Filtering¶
In this tutorial, you will learn:
- How to filter your data to reduce memory usage
- How to apply advanced filter conditions
- How to chain filters to include multiple conditions
Prerequisites:¶
To follow this tutorial, you need to have a Celonis EMS team set up and be familiar with the basic functionalities of PyCelonis.
Tutorial¶
1. Connect to your data model¶
To get started with SaolaPy, we first need to connect to our data model:
from pycelonis import get_celonis
import pycelonis.pql as pql
import pandas as pd
c = get_celonis()
data_pool = c.data_integration.get_data_pools().find("<YOUR_DATA_POOL>")

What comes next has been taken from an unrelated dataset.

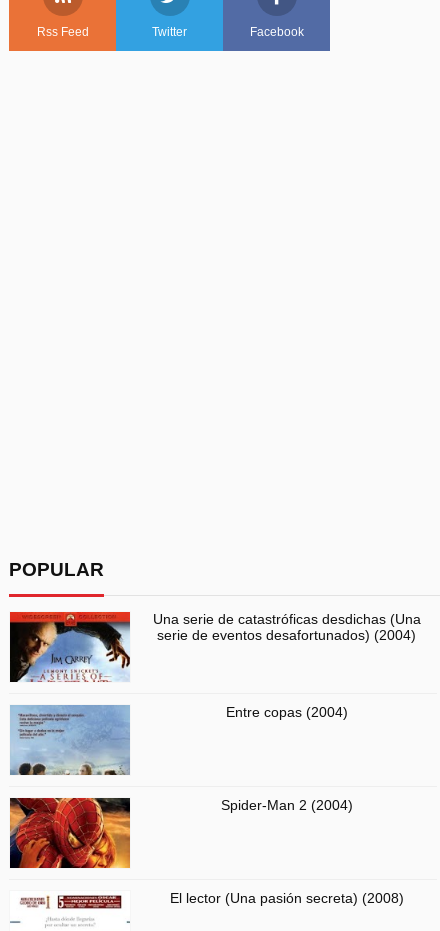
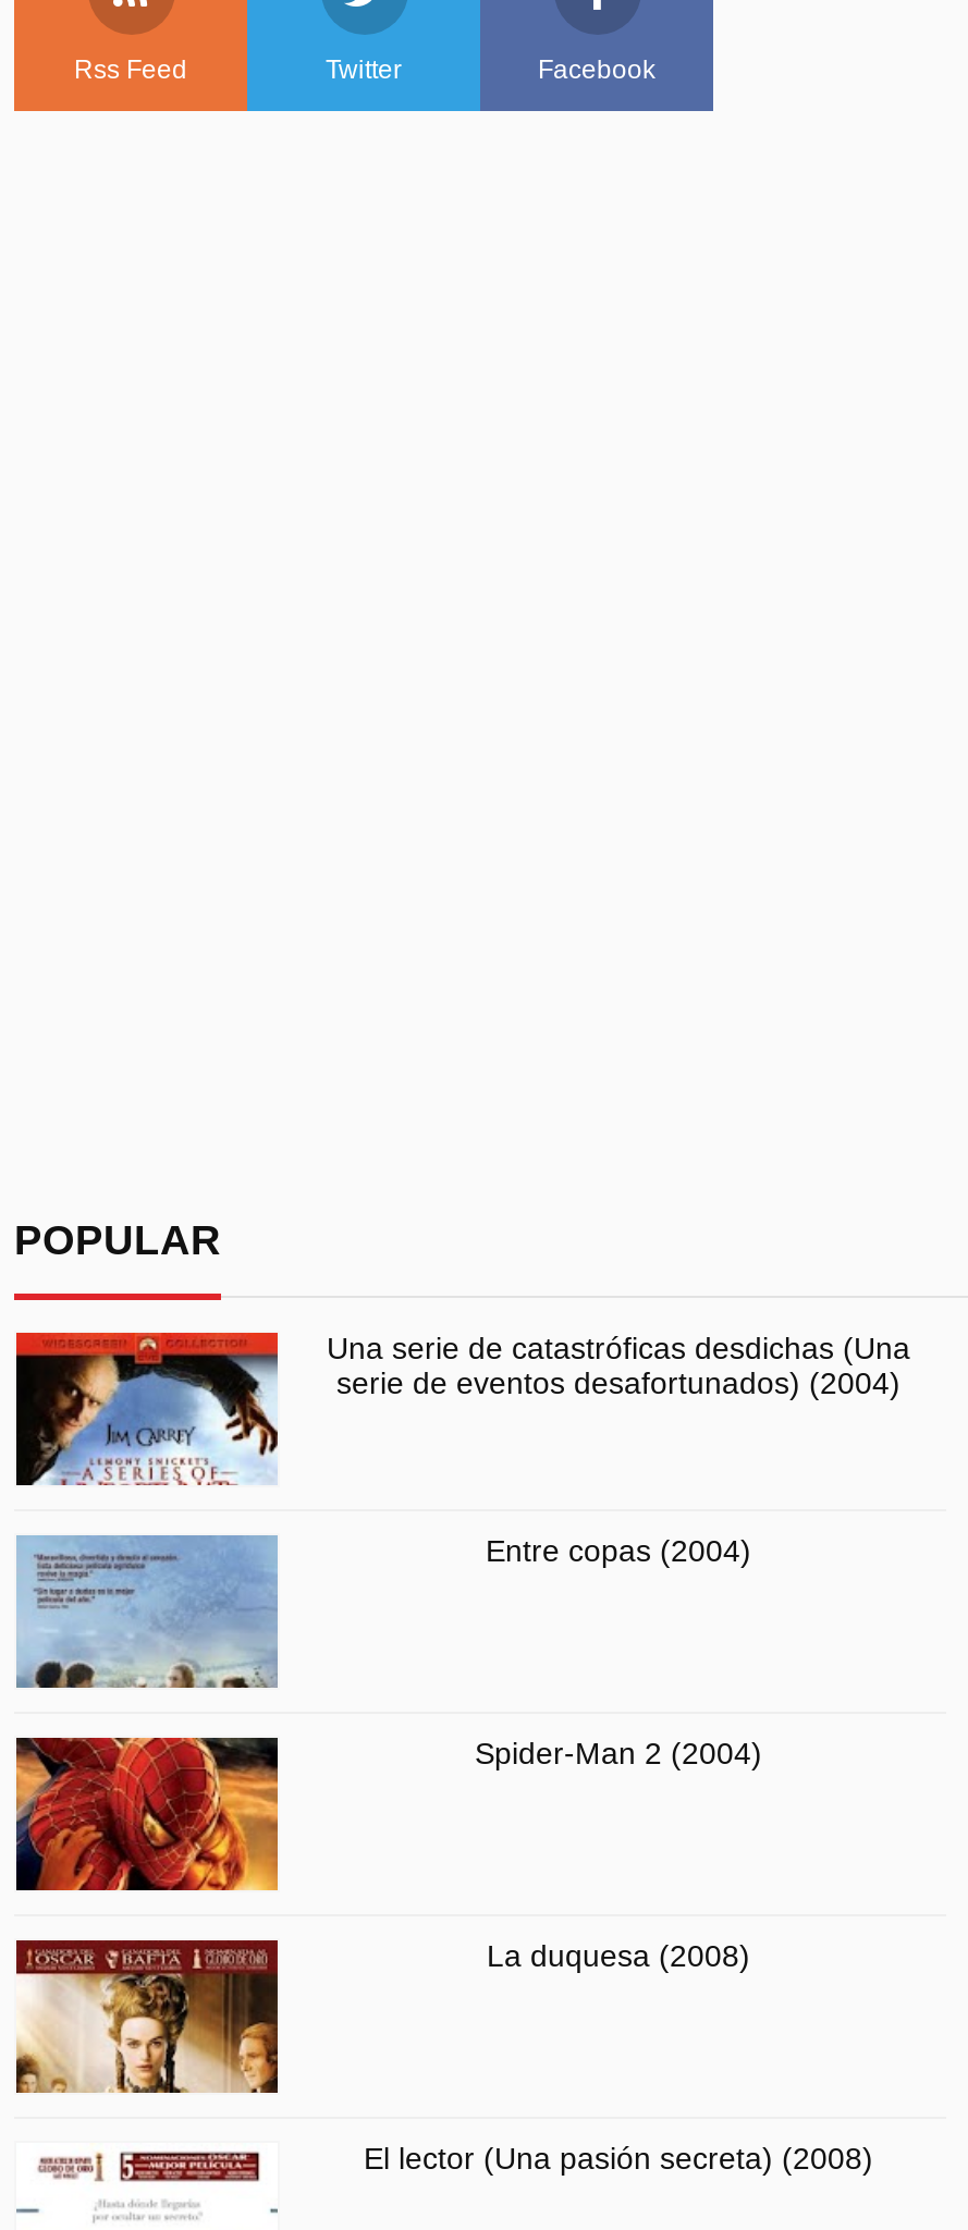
none -> [14,1938,280,2095] [image]
none -> [487,1938,750,1973] La duquesa (2008)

data_model = data_pool.get_data_models().find("<YOUR_DATA_MODEL>")
To avoid always having to specify the data model we set it as our global default data model:
from pycelonis.config import Config
Config.DEFAULT_DATA_MODEL = data_model
For convenience, we extract the columns of tables we want to use:
ekpo_columns = data_model.get_tables().find("EKPO").get_columns()
2. Filtering Basics¶
Let's first create two series to work with that contain price data and country codes:
net_price_series = pql.Series(ekpo_columns.find("NETPR"))
country_code_series = pql.Series(ekpo_columns.find("BUKRS"))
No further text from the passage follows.